_WHAT YOU SHOULD DO_:
Begin at the line below that has "- 2D-Shape-Extrusion-Manipulation" and stop after the line that has "-Draw button to enter the draw mode". Please restate only those lines, word for word.

_SUPPLIED DATA_:
__________________________________________________

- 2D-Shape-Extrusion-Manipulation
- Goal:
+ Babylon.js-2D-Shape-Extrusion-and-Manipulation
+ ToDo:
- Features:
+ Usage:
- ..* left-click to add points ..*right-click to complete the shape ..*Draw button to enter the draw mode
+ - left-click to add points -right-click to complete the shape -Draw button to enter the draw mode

__________________________________________________

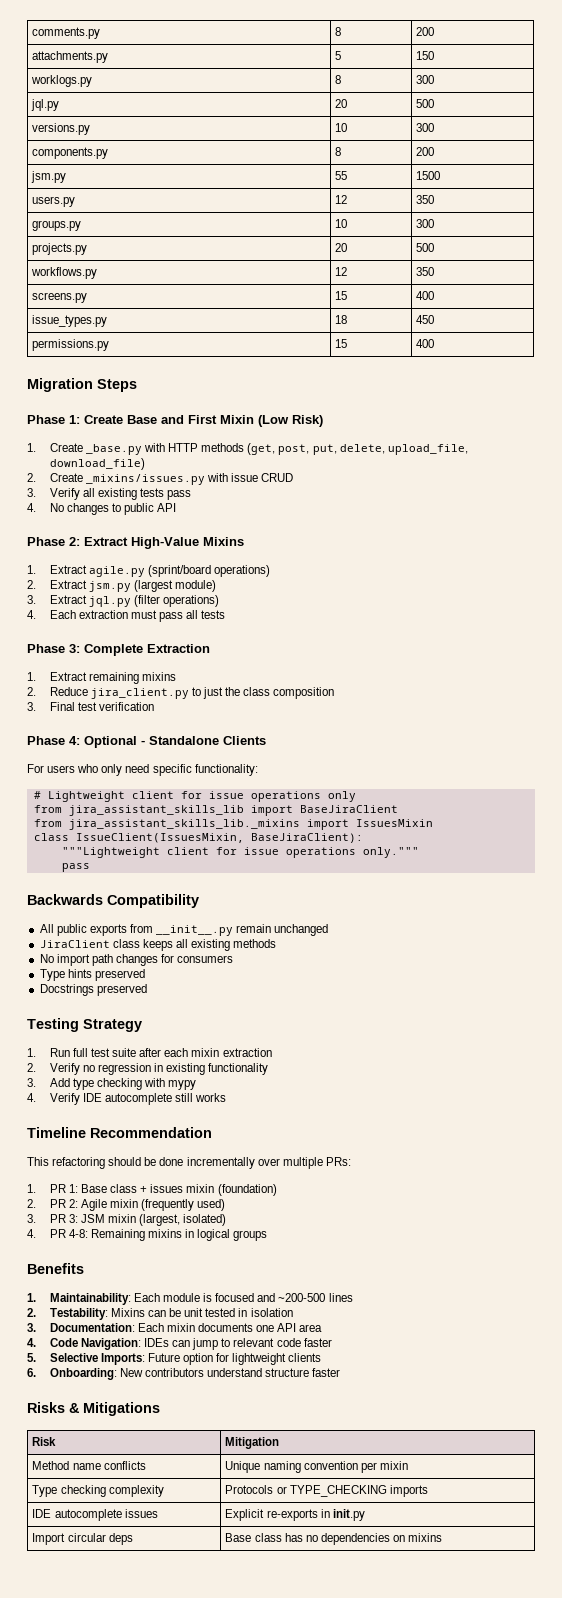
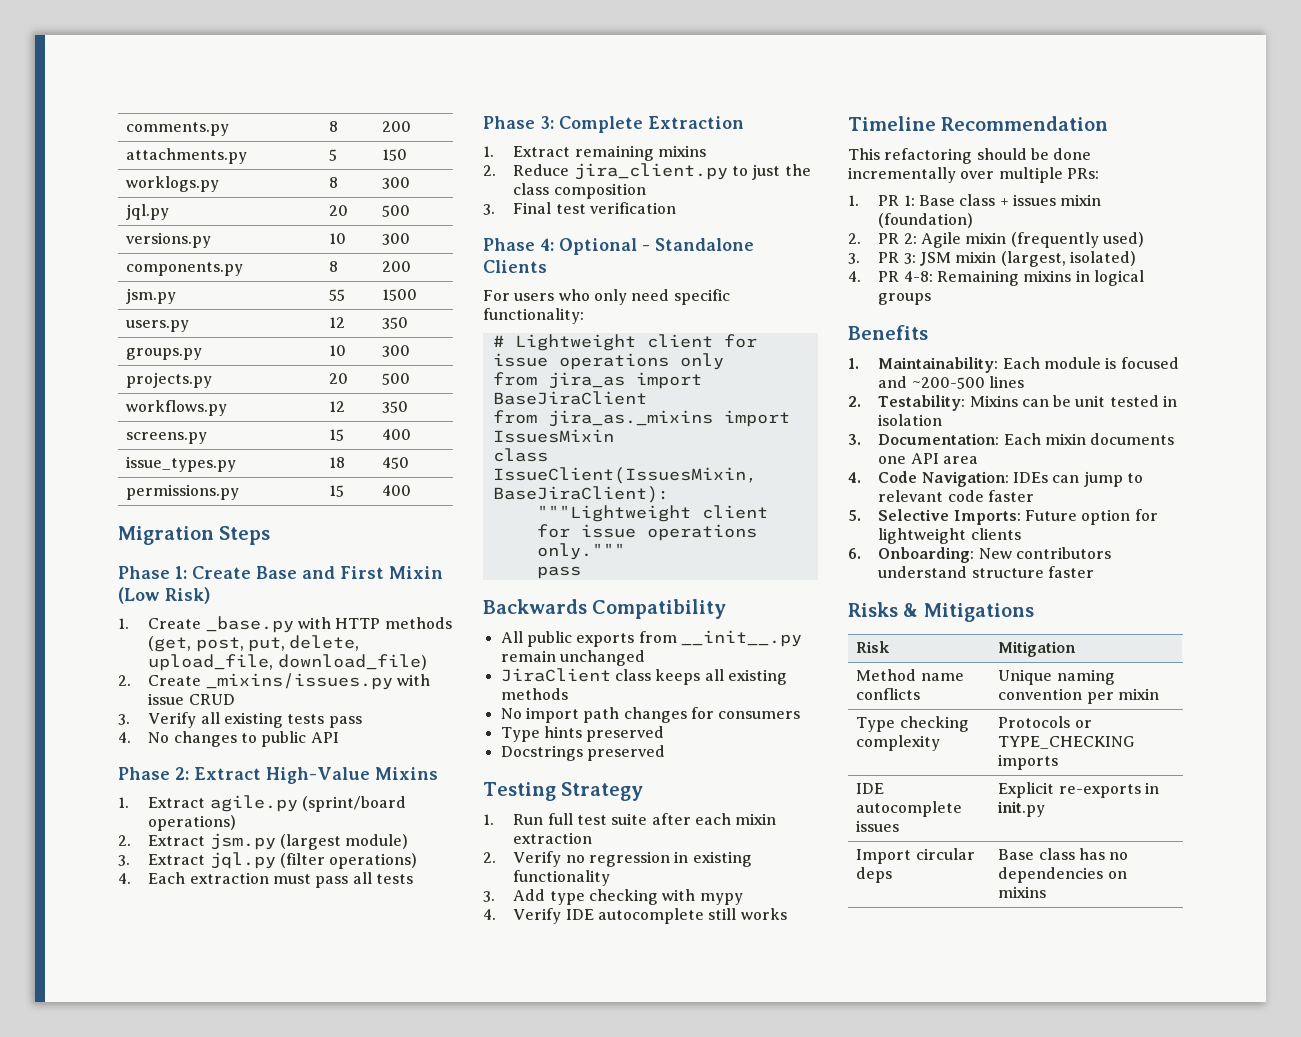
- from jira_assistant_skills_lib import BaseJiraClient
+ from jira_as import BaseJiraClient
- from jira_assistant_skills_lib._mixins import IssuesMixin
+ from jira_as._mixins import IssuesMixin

__________________________________________________

_OUTPUT_:
- 2D-Shape-Extrusion-Manipulation
- Goal:
+ Babylon.js-2D-Shape-Extrusion-and-Manipulation
+ ToDo:
- Features:
+ Usage:
- ..* left-click to add points ..*right-click to complete the shape ..*Draw button to enter the draw mode
+ - left-click to add points -right-click to complete the shape -Draw button to enter the draw mode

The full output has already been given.